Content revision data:
━━━━━━━━━━
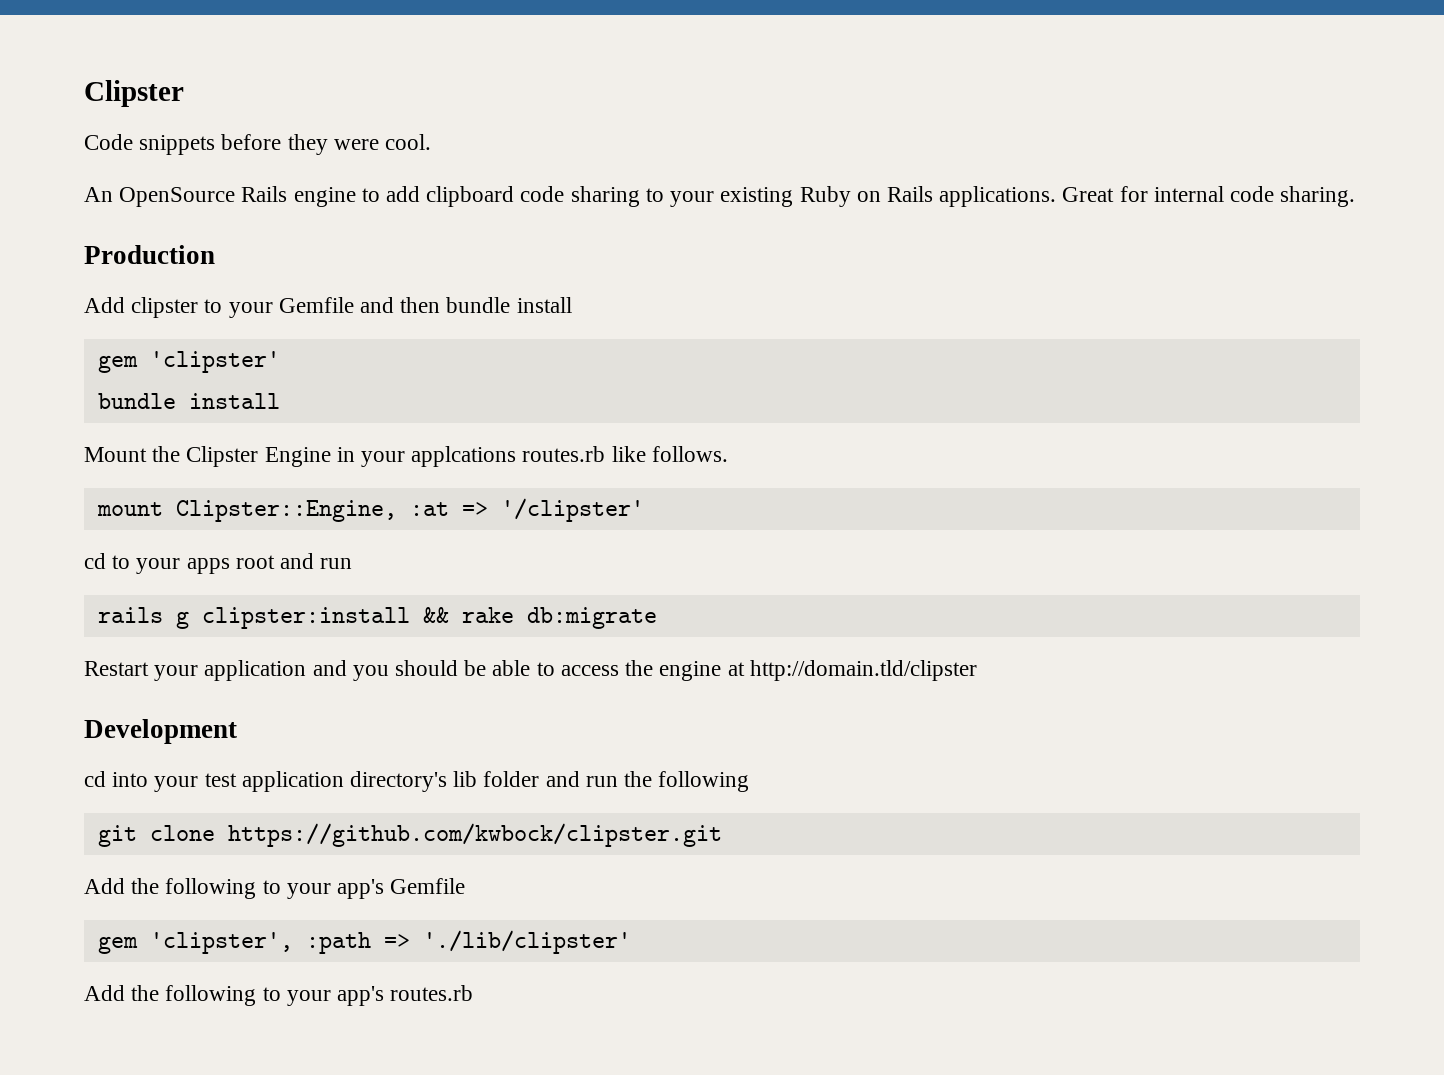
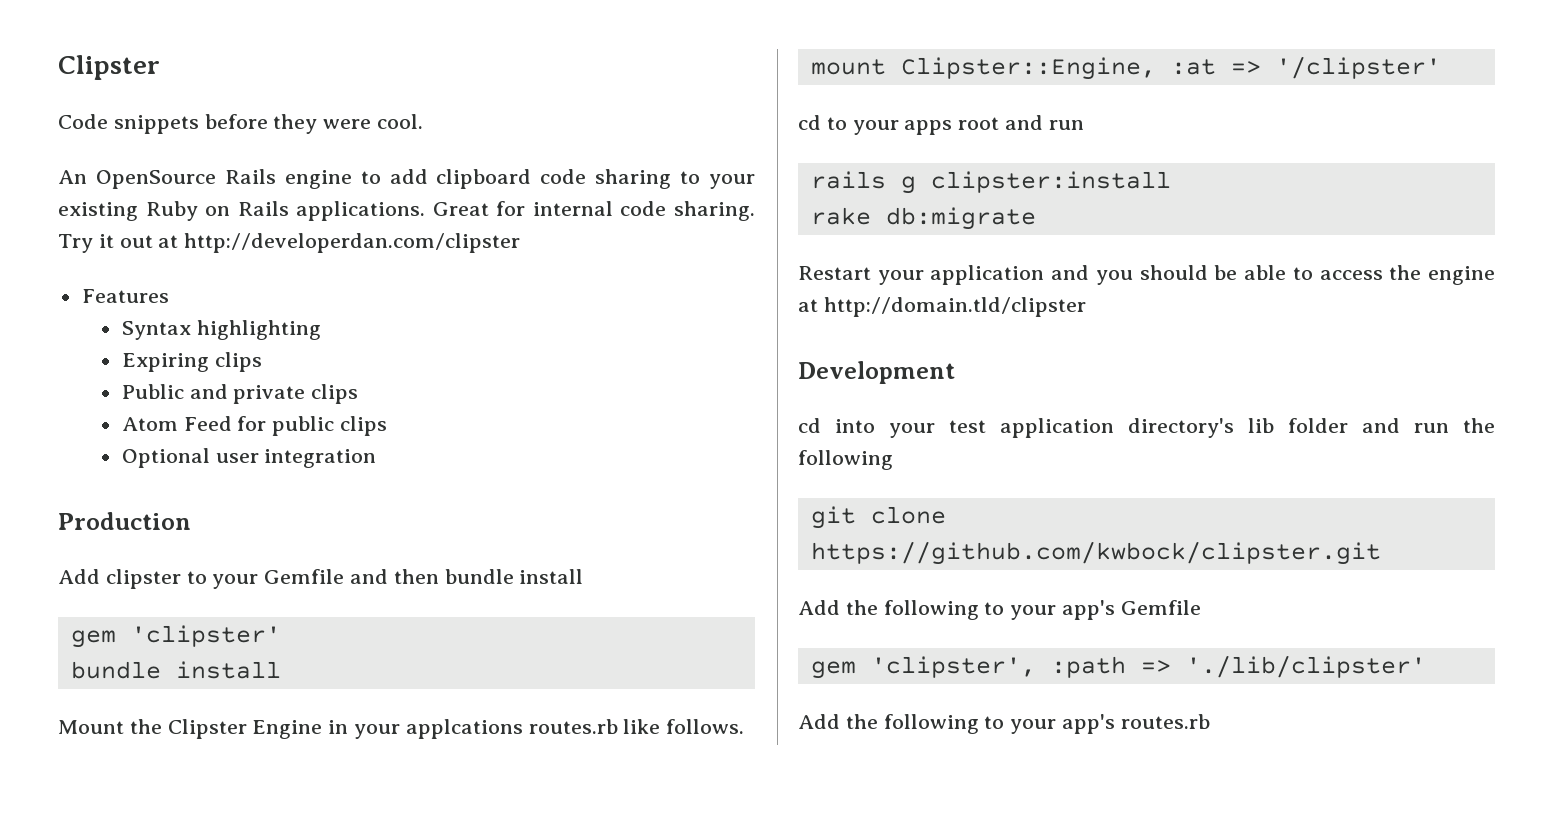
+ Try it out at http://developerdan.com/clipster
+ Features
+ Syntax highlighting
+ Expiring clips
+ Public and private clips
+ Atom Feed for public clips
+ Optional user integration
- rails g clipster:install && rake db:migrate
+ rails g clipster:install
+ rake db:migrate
━━━━━━━━━━
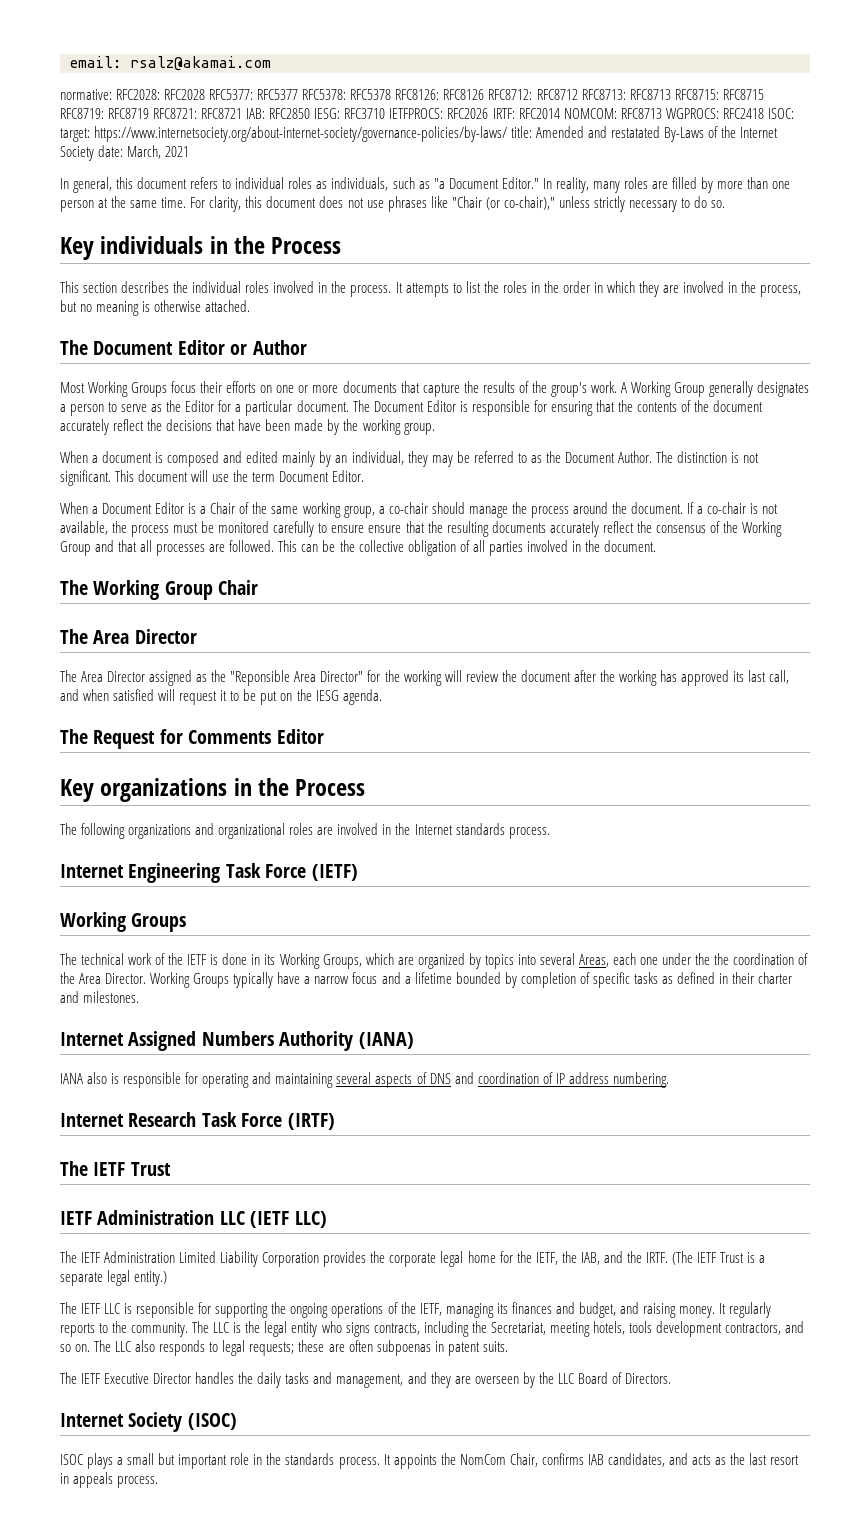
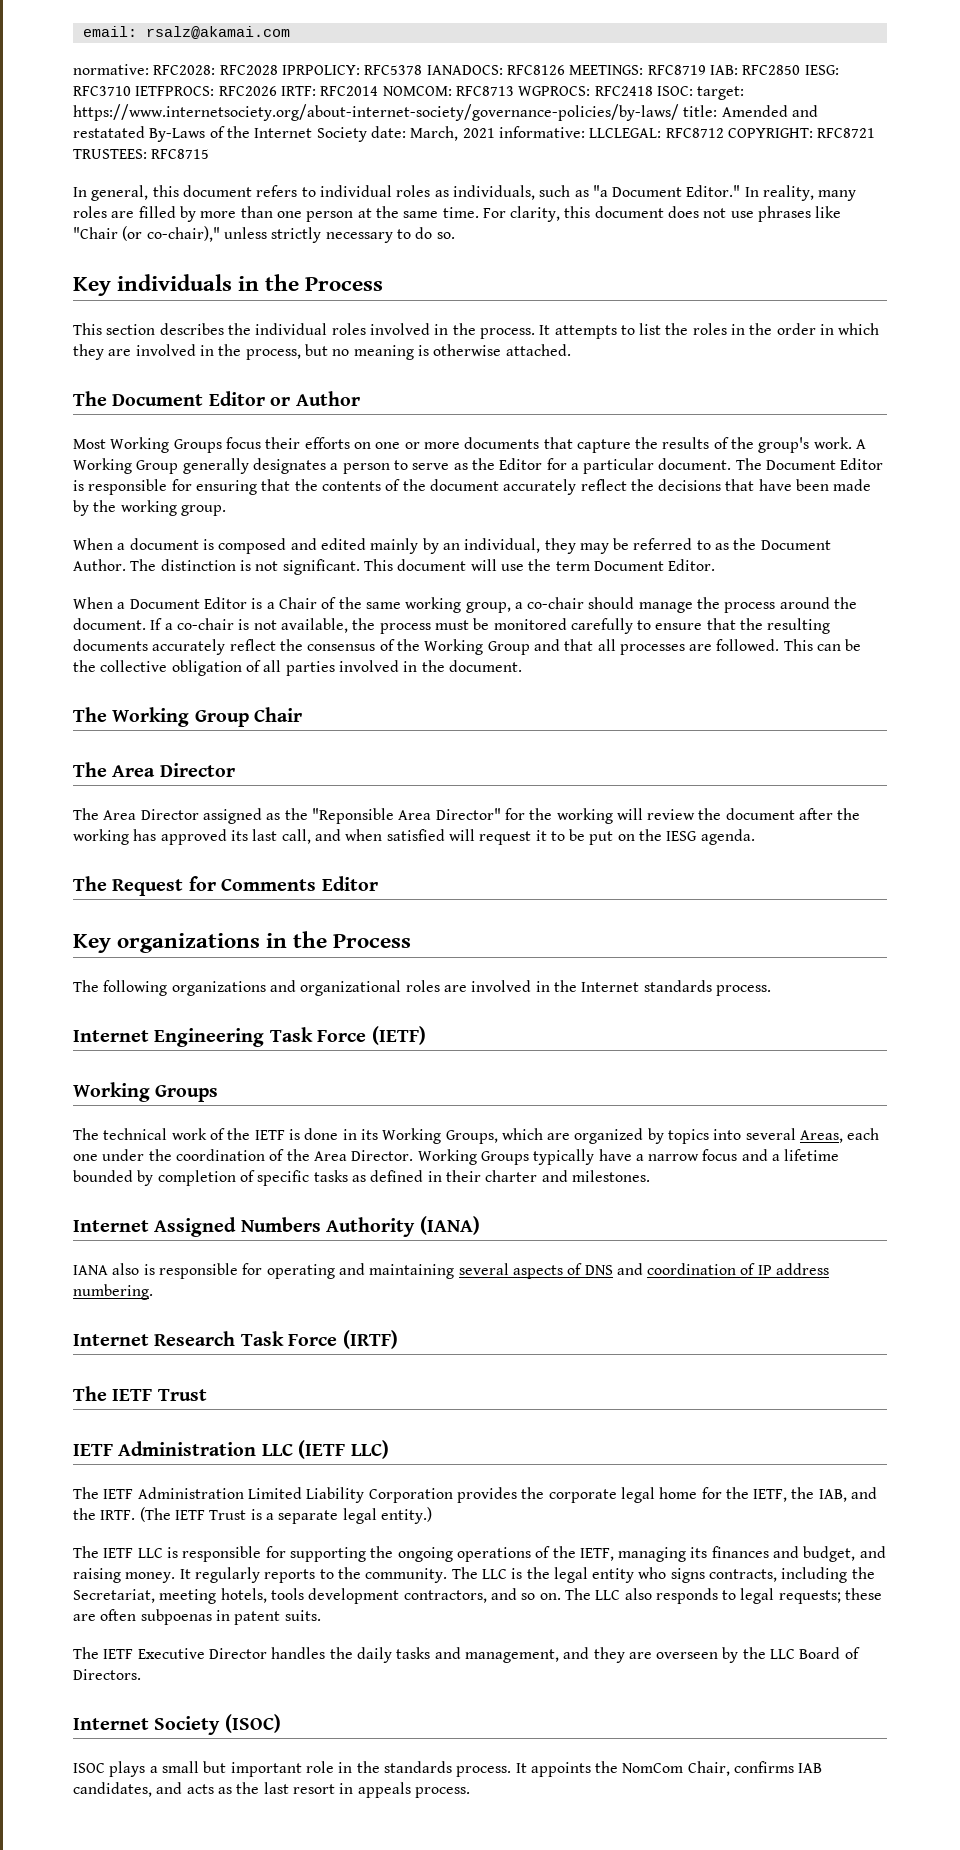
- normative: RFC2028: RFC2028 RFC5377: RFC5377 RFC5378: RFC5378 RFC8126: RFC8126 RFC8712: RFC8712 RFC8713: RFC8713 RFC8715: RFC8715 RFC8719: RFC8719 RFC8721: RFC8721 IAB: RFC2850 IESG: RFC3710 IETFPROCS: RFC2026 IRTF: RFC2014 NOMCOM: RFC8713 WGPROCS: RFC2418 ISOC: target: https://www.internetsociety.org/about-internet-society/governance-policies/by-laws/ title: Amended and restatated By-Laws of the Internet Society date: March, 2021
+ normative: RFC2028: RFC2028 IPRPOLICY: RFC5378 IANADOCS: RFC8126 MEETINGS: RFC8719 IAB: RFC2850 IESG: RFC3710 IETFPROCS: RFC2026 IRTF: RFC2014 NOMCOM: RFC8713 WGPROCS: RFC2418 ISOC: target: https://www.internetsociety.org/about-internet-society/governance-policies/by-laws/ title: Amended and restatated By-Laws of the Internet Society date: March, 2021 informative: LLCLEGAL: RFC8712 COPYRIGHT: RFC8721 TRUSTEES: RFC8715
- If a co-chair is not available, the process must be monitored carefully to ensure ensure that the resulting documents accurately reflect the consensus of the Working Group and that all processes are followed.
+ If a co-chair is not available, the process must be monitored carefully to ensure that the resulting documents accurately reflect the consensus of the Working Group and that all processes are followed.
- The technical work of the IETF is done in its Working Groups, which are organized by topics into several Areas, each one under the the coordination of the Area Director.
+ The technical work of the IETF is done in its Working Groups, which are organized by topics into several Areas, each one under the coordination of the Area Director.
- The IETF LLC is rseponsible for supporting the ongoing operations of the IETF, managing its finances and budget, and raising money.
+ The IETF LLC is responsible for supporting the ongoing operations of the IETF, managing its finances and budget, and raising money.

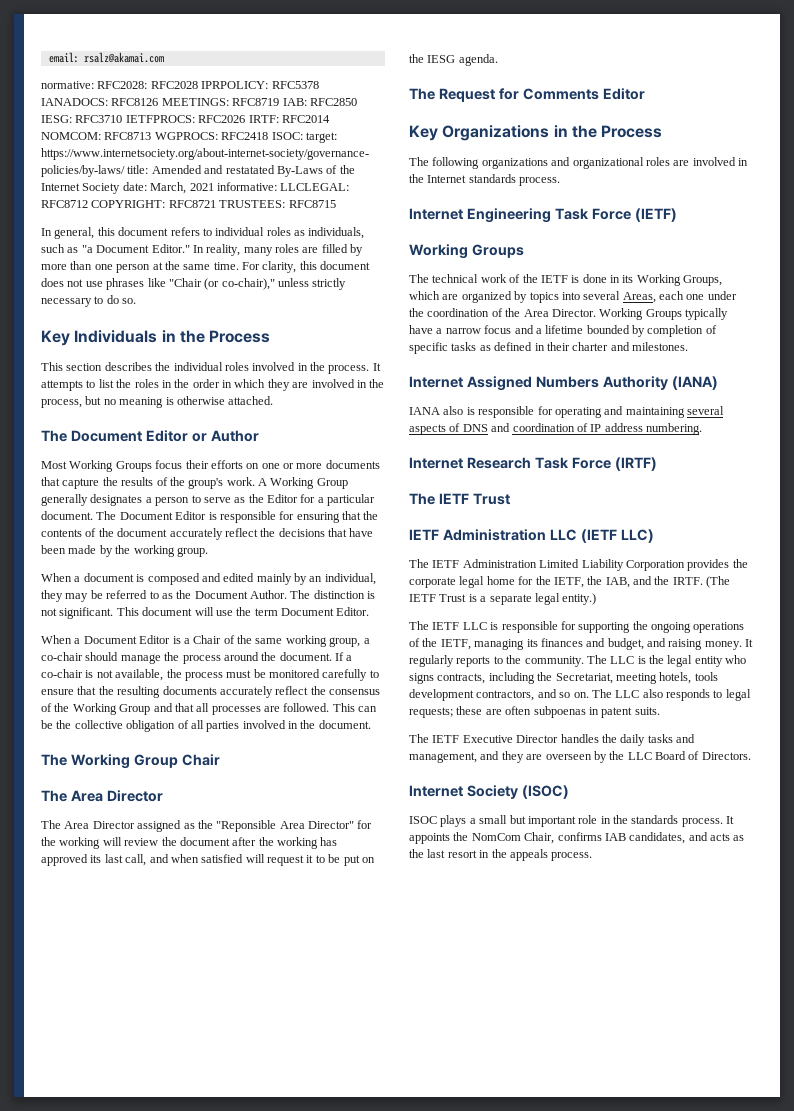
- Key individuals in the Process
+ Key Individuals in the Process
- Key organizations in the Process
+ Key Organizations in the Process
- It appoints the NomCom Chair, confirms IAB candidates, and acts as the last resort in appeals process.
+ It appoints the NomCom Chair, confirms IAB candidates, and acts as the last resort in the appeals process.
━━━━━━━━━━
Work item - Could you return all lines from the data above that contain the string "Area"?

Task solution -
- The technical work of the IETF is done in its Working Groups, which are organized by topics into several Areas, each one under the the coordination of the Area Director.
+ The technical work of the IETF is done in its Working Groups, which are organized by topics into several Areas, each one under the coordination of the Area Director.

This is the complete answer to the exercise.